# PROBLEM
From the entries below, work out the number of lines that hold the word "Uses", and give that number alone.

# DATA SHOWN

- Opening Delimiter -

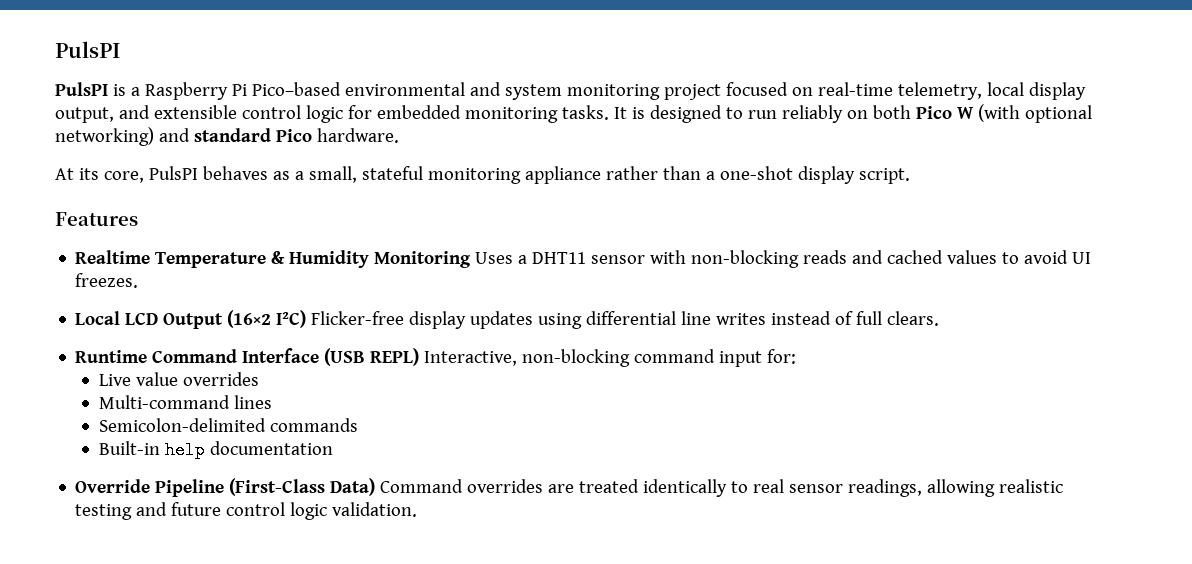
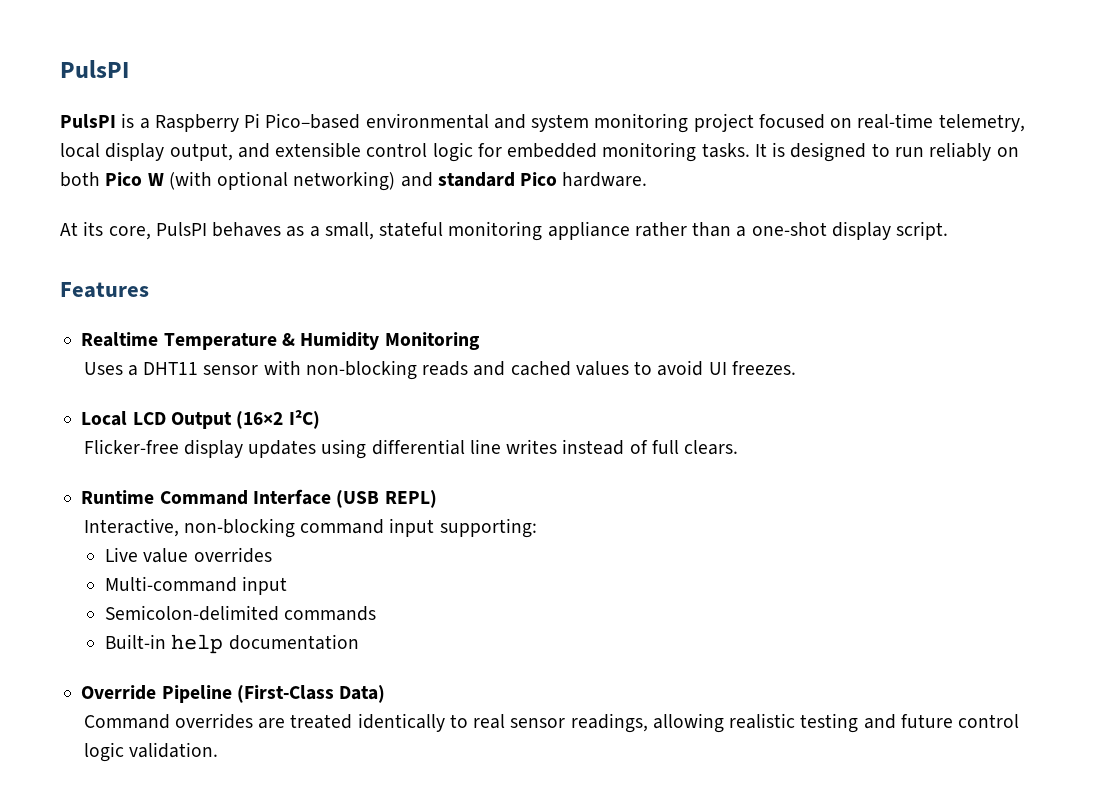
- Realtime Temperature & Humidity Monitoring Uses a DHT11 sensor with non-blocking reads and cached values to avoid UI freezes.
+ Realtime Temperature & Humidity Monitoring
+ Uses a DHT11 sensor with non-blocking reads and cached values to avoid UI freezes.
- Local LCD Output (16×2 I²C) Flicker-free display updates using differential line writes instead of full clears.
+ Local LCD Output (16×2 I²C)
+ Flicker-free display updates using differential line writes instead of full clears.
- Runtime Command Interface (USB REPL) Interactive, non-blocking command input for:
+ Runtime Command Interface (USB REPL)
+ Interactive, non-blocking command input supporting:
- Multi-command lines
+ Multi-command input
- Override Pipeline (First-Class Data) Command overrides are treated identically to real sensor readings, allowing realistic testing and future control logic validation.
+ Override Pipeline (First-Class Data)
+ Command overrides are treated identically to real sensor readings, allowing realistic testing and future control logic validation.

- Closing Delimiter -

# TASK SOLUTION
2